++++ EXTRACTED DATA

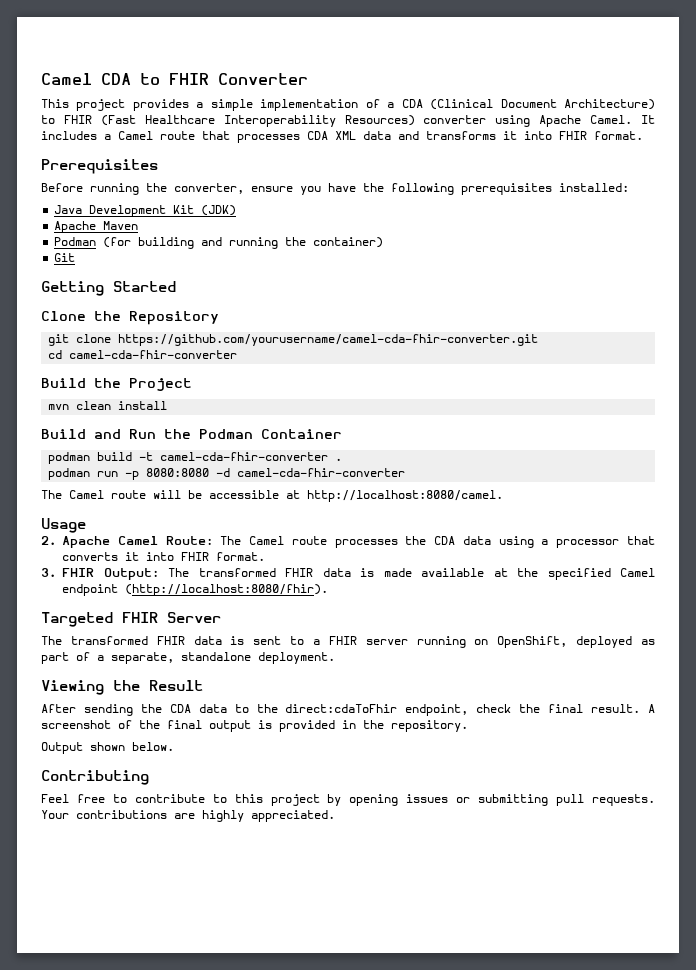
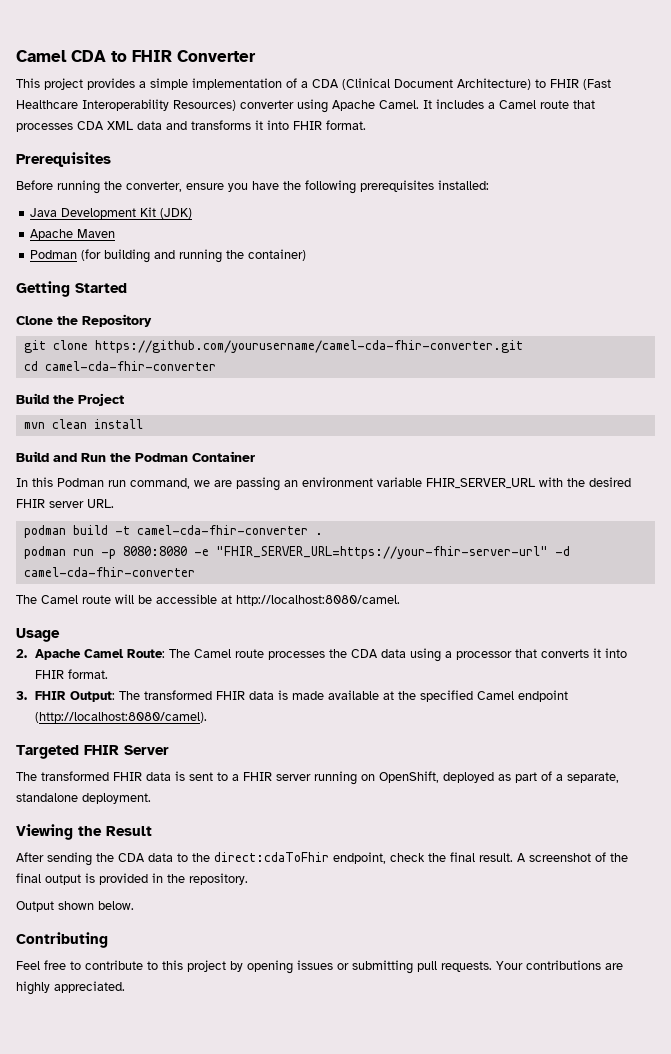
- Git
+ In this Podman run command, we are passing an environment variable FHIR_SERVER_URL with the desired FHIR server URL.
- podman run -p 8080:8080 -d camel-cda-fhir-converter
+ podman run -p 8080:8080 -e "FHIR_SERVER_URL=https://your-fhir-server-url" -d camel-cda-fhir-converter
- 3. FHIR Output: The transformed FHIR data is made available at the specified Camel endpoint (http://localhost:8080/fhir).
+ 3. FHIR Output: The transformed FHIR data is made available at the specified Camel endpoint (http://localhost:8080/camel).

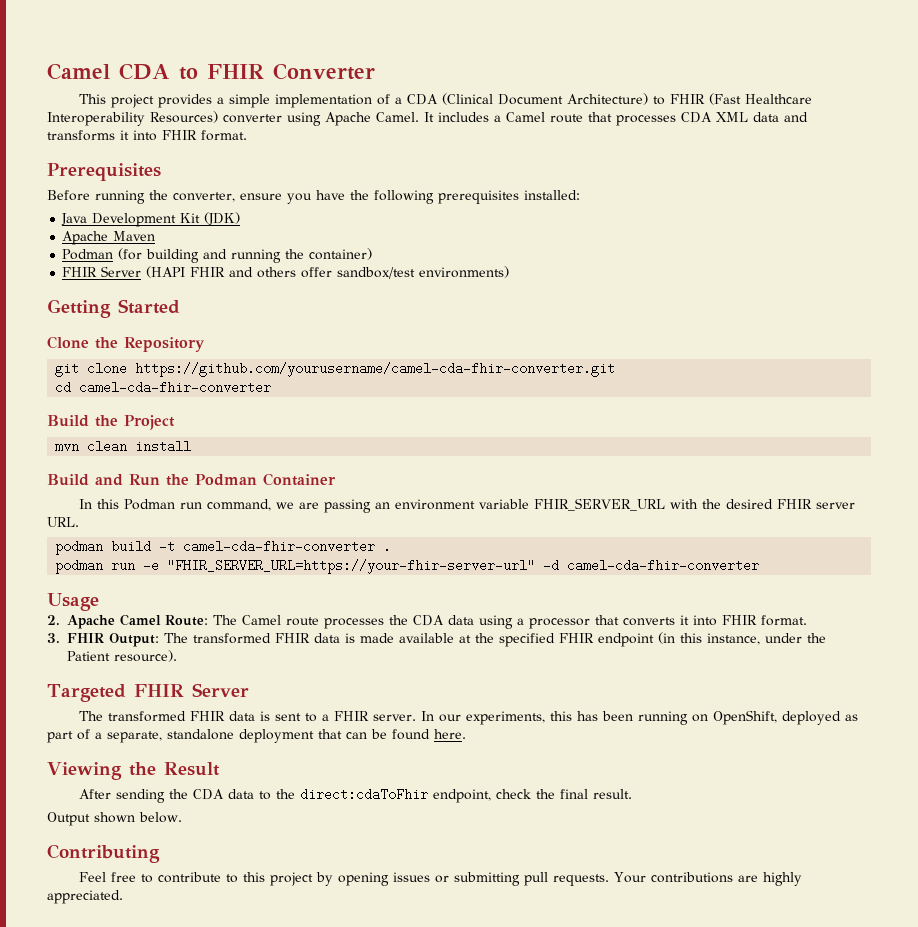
+ FHIR Server (HAPI FHIR and others offer sandbox/test environments)
- podman run -p 8080:8080 -e "FHIR_SERVER_URL=https://your-fhir-server-url" -d camel-cda-fhir-converter
+ podman run -e "FHIR_SERVER_URL=https://your-fhir-server-url" -d camel-cda-fhir-converter
- The Camel route will be accessible at http://localhost:8080/camel.
- 3. FHIR Output: The transformed FHIR data is made available at the specified Camel endpoint (http://localhost:8080/camel).
+ 3. FHIR Output: The transformed FHIR data is made available at the specified FHIR endpoint (in this instance, under the Patient resource).
- The transformed FHIR data is sent to a FHIR server running on OpenShift, deployed as part of a separate, standalone deployment.
+ The transformed FHIR data is sent to a FHIR server. In our experiments, this has been running on OpenShift, deployed as part of a separate, standalone deployment that can be found here.
- A screenshot of the final output is provided in the repository.

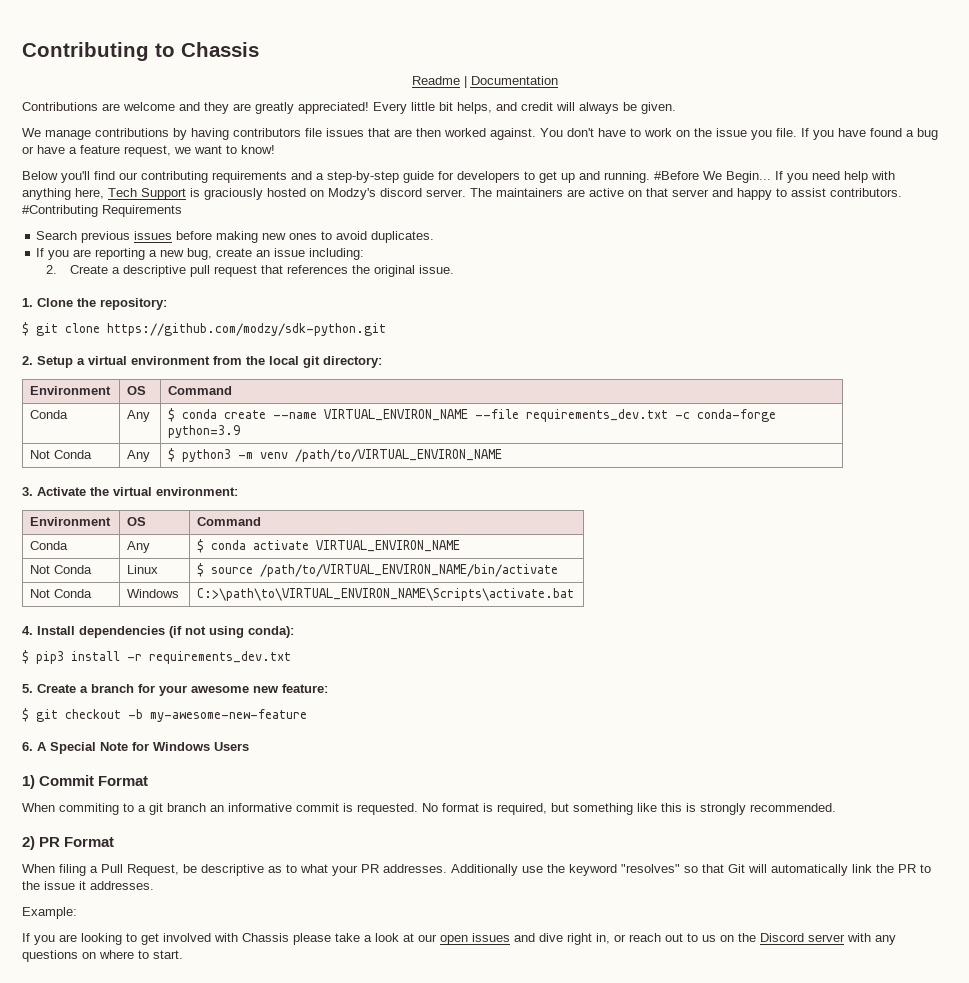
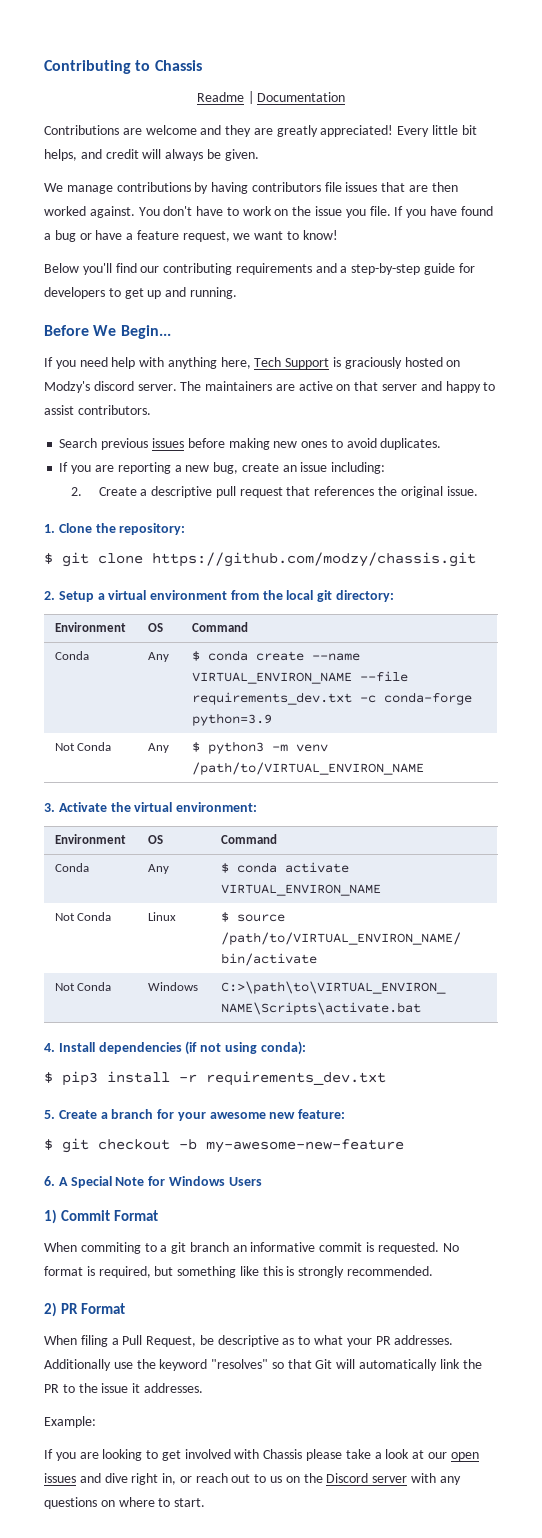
- Below you'll find our contributing requirements and a step-by-step guide for developers to get up and running. #Before We Begin... If you need help with anything here, Tech Support is graciously hosted on Modzy's discord server.
+ Below you'll find our contributing requirements and a step-by-step guide for developers to get up and running.
+ Before We Begin...
+ If you need help with anything here, Tech Support is graciously hosted on Modzy's discord server.
- #Contributing Requirements
- $ git clone https://github.com/modzy/sdk-python.git
+ $ git clone https://github.com/modzy/chassis.git

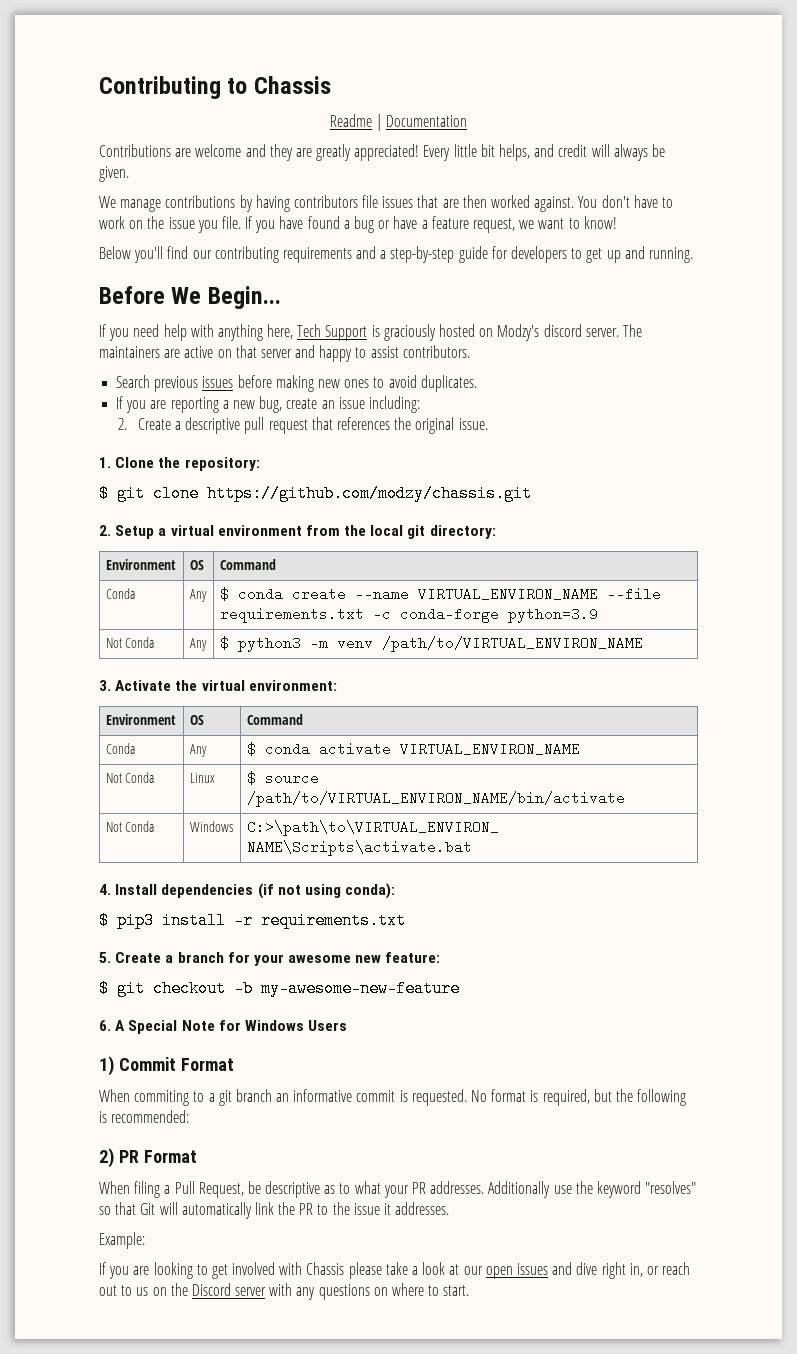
- Conda | Any | $ conda create --name VIRTUAL_ENVIRON_NAME --file requirements_dev.txt -c conda-forge python=3.9
+ Conda | Any | $ conda create --name VIRTUAL_ENVIRON_NAME --file requirements.txt -c conda-forge python=3.9
- $ pip3 install -r requirements_dev.txt
+ $ pip3 install -r requirements.txt
- No format is required, but something like this is strongly recommended.
+ No format is required, but the following is recommended:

++++++++

**INSTRUCTIONS FOR THE TASK**
Copy every record verbatim while leaving each picture out.

**YOUR SOLUTION**
- Git
+ In this Podman run command, we are passing an environment variable FHIR_SERVER_URL with the desired FHIR server URL.
- podman run -p 8080:8080 -d camel-cda-fhir-converter
+ podman run -p 8080:8080 -e "FHIR_SERVER_URL=https://your-fhir-server-url" -d camel-cda-fhir-converter
- 3. FHIR Output: The transformed FHIR data is made available at the specified Camel endpoint (http://localhost:8080/fhir).
+ 3. FHIR Output: The transformed FHIR data is made available at the specified Camel endpoint (http://localhost:8080/camel).

+ FHIR Server (HAPI FHIR and others offer sandbox/test environments)
- podman run -p 8080:8080 -e "FHIR_SERVER_URL=https://your-fhir-server-url" -d camel-cda-fhir-converter
+ podman run -e "FHIR_SERVER_URL=https://your-fhir-server-url" -d camel-cda-fhir-converter
- The Camel route will be accessible at http://localhost:8080/camel.
- 3. FHIR Output: The transformed FHIR data is made available at the specified Camel endpoint (http://localhost:8080/camel).
+ 3. FHIR Output: The transformed FHIR data is made available at the specified FHIR endpoint (in this instance, under the Patient resource).
- The transformed FHIR data is sent to a FHIR server running on OpenShift, deployed as part of a separate, standalone deployment.
+ The transformed FHIR data is sent to a FHIR server. In our experiments, this has been running on OpenShift, deployed as part of a separate, standalone deployment that can be found here.
- A screenshot of the final output is provided in the repository.

- Below you'll find our contributing requirements and a step-by-step guide for developers to get up and running. #Before We Begin... If you need help with anything here, Tech Support is graciously hosted on Modzy's discord server.
+ Below you'll find our contributing requirements and a step-by-step guide for developers to get up and running.
+ Before We Begin...
+ If you need help with anything here, Tech Support is graciously hosted on Modzy's discord server.
- #Contributing Requirements
- $ git clone https://github.com/modzy/sdk-python.git
+ $ git clone https://github.com/modzy/chassis.git

- Conda | Any | $ conda create --name VIRTUAL_ENVIRON_NAME --file requirements_dev.txt -c conda-forge python=3.9
+ Conda | Any | $ conda create --name VIRTUAL_ENVIRON_NAME --file requirements.txt -c conda-forge python=3.9
- $ pip3 install -r requirements_dev.txt
+ $ pip3 install -r requirements.txt
- No format is required, but something like this is strongly recommended.
+ No format is required, but the following is recommended:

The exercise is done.